SUPPLIED RECORDS below:
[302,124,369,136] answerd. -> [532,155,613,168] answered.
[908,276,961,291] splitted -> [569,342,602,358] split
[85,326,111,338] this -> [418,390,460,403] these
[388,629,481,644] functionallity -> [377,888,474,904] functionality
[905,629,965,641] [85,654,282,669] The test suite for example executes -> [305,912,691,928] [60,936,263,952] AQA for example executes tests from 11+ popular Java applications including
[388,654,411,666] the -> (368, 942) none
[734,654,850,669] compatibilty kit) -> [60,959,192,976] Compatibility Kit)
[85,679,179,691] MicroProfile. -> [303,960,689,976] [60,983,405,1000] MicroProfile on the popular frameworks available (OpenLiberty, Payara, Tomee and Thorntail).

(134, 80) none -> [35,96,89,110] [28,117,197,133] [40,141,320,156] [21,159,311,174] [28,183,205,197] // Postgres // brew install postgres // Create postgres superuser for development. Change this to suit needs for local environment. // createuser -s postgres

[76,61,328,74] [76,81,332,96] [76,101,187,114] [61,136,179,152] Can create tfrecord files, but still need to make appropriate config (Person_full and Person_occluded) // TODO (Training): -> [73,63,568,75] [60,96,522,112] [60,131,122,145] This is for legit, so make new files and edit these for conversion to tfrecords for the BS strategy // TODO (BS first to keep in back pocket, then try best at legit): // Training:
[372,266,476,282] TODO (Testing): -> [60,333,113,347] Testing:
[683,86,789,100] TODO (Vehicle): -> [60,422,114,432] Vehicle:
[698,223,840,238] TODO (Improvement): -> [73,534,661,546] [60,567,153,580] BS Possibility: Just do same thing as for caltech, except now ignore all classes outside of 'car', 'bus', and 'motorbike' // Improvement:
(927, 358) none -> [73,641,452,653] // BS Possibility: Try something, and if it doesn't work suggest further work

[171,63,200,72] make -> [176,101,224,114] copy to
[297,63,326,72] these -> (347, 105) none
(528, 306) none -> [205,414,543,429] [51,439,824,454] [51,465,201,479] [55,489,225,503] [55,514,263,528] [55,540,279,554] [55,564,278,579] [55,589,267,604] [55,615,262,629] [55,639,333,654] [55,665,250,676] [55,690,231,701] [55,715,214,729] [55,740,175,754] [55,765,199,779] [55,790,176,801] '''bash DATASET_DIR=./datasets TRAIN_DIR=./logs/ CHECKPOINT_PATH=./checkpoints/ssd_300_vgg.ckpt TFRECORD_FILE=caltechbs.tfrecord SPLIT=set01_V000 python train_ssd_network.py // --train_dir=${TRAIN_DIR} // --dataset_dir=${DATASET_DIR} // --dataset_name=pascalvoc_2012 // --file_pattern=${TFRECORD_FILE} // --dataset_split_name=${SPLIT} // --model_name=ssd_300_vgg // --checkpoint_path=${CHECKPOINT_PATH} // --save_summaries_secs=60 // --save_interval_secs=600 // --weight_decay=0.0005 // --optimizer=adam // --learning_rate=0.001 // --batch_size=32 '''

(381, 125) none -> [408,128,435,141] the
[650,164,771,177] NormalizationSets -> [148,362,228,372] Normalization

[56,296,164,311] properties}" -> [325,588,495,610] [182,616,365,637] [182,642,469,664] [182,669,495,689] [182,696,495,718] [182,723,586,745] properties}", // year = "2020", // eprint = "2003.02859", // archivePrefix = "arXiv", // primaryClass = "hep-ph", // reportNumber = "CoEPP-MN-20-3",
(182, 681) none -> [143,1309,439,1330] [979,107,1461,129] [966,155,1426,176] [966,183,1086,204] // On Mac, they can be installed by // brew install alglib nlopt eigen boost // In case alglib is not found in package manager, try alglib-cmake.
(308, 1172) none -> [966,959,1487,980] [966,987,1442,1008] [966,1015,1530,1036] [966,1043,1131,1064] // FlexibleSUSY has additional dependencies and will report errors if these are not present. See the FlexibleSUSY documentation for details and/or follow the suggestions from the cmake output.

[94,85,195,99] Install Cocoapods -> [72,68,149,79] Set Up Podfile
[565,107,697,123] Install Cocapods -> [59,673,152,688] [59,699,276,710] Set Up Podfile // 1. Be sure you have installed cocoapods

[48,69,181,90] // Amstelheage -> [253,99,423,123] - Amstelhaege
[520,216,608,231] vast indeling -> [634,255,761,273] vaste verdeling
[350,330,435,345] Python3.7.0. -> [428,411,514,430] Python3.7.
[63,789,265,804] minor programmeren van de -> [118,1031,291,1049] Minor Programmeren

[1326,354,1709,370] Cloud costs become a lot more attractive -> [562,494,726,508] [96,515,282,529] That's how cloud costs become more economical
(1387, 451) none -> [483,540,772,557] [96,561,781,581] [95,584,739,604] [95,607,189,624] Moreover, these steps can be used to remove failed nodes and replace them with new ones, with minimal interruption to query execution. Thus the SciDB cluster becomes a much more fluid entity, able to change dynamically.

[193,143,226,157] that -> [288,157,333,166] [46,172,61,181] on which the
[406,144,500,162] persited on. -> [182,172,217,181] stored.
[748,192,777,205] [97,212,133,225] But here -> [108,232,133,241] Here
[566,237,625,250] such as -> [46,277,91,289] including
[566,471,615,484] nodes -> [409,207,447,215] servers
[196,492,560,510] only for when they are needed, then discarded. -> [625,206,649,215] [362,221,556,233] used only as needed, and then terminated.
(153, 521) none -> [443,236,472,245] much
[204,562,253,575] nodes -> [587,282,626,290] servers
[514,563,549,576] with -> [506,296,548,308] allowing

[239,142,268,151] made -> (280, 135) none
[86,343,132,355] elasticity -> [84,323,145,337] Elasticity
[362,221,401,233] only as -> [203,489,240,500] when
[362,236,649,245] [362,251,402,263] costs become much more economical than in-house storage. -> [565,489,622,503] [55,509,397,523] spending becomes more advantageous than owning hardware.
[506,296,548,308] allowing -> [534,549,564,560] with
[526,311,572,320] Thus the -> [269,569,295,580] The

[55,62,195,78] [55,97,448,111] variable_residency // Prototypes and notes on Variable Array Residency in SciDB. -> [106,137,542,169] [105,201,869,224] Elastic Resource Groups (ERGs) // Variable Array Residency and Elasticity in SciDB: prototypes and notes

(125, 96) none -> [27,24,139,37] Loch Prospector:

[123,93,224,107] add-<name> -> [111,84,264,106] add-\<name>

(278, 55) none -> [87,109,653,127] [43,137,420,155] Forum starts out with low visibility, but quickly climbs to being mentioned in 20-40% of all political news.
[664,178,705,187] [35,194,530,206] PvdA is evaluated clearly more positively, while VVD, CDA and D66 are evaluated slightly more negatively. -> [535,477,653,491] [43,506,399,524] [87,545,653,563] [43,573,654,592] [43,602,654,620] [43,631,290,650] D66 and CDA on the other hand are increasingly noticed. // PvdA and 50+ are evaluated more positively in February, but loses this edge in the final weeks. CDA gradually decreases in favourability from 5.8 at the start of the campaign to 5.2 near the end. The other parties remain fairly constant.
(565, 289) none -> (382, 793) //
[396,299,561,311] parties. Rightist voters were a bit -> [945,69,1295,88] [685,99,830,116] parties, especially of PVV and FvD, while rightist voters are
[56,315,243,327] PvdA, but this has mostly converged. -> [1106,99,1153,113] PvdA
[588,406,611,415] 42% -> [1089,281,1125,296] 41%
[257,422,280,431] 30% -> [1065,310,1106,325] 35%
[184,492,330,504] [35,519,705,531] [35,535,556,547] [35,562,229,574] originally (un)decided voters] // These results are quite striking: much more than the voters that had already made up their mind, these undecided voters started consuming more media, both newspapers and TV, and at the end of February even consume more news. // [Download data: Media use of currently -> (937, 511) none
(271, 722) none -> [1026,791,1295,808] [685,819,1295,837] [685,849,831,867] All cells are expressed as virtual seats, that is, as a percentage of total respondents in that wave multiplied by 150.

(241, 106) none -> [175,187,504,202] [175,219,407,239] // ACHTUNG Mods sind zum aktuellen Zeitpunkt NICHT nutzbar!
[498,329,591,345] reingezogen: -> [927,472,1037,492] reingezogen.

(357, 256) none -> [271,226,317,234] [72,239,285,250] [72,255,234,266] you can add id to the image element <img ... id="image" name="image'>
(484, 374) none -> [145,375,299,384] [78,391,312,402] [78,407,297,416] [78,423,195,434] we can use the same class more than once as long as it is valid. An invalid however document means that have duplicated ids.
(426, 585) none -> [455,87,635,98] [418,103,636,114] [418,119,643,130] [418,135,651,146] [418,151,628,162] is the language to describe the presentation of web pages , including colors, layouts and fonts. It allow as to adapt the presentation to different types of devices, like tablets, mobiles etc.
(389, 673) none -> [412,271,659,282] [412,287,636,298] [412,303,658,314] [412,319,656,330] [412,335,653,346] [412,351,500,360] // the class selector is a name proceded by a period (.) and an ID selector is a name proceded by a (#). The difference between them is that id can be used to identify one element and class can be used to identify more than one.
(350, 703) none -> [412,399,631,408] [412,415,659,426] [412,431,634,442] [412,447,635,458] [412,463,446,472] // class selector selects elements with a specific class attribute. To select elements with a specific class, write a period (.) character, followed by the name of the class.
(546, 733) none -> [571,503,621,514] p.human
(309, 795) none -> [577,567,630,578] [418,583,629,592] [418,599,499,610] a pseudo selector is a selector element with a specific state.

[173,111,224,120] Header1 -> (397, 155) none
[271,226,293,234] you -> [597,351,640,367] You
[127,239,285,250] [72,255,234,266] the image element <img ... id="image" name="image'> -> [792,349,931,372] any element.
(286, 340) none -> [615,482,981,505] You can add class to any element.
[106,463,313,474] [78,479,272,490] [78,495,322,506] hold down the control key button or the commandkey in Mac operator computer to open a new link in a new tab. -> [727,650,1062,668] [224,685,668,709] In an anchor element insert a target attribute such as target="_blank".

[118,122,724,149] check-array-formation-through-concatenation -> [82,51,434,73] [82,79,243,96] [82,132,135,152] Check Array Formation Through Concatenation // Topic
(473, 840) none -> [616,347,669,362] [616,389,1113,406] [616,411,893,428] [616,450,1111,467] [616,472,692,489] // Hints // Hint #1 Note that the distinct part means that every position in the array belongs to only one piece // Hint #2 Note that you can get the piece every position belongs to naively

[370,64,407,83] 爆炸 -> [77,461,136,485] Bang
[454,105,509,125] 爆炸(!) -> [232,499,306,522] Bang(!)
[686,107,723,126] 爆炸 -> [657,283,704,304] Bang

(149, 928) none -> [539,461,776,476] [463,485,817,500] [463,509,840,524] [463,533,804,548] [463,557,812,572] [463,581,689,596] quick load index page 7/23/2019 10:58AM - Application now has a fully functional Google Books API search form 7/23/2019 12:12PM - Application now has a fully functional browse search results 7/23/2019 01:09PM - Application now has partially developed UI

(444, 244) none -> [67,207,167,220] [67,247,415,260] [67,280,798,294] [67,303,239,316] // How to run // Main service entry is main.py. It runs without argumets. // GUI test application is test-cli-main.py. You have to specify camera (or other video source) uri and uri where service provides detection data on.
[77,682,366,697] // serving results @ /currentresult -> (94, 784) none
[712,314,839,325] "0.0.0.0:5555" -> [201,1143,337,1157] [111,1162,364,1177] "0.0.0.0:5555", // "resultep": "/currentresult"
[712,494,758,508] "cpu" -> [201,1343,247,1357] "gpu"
End of SUPPLIED RECORDS.
__TASK__. Working from the data above, extract solely the lines from the one containing "[196,492,560,510] only for" through the one containing "[526,311,572,320] Thus the", exactly as they appear, both included.

__TASK ANSWER__.
[196,492,560,510] only for when they are needed, then discarded. -> [625,206,649,215] [362,221,556,233] used only as needed, and then terminated.
(153, 521) none -> [443,236,472,245] much
[204,562,253,575] nodes -> [587,282,626,290] servers
[514,563,549,576] with -> [506,296,548,308] allowing

[239,142,268,151] made -> (280, 135) none
[86,343,132,355] elasticity -> [84,323,145,337] Elasticity
[362,221,401,233] only as -> [203,489,240,500] when
[362,236,649,245] [362,251,402,263] costs become much more economical than in-house storage. -> [565,489,622,503] [55,509,397,523] spending becomes more advantageous than owning hardware.
[506,296,548,308] allowing -> [534,549,564,560] with
[526,311,572,320] Thus the -> [269,569,295,580] The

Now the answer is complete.